[Directions for this task]: In total, how many lines of the data contain the word "white"? Only that number is wanted.

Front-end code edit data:
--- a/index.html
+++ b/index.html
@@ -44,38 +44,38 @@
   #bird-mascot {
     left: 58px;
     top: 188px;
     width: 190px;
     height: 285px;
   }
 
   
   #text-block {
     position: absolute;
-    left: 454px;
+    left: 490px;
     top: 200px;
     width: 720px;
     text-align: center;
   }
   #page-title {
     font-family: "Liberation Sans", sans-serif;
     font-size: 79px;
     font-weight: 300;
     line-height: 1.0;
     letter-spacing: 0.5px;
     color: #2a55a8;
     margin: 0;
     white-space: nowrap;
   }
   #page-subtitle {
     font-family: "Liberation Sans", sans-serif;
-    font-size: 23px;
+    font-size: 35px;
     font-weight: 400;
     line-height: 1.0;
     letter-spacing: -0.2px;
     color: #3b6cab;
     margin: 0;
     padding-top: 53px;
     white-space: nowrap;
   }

* * *

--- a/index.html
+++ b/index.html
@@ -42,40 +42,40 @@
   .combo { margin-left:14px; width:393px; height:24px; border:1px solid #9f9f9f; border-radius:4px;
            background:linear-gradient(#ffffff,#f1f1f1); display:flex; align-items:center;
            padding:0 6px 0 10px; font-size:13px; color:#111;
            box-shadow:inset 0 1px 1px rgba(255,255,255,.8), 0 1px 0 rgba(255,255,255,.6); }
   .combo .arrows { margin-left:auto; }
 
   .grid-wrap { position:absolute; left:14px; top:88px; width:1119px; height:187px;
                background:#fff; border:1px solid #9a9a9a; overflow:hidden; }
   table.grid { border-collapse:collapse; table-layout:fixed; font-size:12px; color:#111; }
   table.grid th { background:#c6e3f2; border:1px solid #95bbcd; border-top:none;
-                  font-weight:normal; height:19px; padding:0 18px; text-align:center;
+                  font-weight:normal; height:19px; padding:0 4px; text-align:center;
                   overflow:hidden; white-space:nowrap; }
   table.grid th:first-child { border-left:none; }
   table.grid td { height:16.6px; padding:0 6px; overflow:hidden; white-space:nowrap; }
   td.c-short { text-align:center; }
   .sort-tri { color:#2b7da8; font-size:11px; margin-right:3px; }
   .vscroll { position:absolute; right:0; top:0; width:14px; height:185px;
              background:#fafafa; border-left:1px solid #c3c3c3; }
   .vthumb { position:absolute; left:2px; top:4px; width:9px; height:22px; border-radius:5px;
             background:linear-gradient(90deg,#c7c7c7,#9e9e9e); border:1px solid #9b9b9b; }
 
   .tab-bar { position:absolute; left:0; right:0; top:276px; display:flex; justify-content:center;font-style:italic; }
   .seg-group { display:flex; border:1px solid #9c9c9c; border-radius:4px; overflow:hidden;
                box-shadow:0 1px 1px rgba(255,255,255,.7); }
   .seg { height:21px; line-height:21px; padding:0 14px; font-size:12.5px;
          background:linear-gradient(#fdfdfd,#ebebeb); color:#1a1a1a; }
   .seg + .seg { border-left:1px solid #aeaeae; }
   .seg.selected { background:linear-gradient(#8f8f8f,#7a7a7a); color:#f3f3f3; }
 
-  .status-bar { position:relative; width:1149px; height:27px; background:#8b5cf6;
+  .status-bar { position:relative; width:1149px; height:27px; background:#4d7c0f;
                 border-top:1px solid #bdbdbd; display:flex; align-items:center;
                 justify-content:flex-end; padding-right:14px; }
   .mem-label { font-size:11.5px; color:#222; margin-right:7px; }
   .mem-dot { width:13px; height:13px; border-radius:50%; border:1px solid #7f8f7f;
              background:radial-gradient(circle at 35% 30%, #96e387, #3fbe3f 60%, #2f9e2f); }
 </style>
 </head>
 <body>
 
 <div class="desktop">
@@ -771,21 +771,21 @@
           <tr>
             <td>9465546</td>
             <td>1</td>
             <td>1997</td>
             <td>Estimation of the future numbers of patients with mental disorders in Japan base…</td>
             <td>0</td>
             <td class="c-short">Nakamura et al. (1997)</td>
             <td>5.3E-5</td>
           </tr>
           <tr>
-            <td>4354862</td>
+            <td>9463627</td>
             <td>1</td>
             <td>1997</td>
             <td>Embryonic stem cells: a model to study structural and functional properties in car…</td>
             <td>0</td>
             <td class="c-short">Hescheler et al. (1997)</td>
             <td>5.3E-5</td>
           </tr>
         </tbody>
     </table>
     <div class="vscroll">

[Final answer]: 4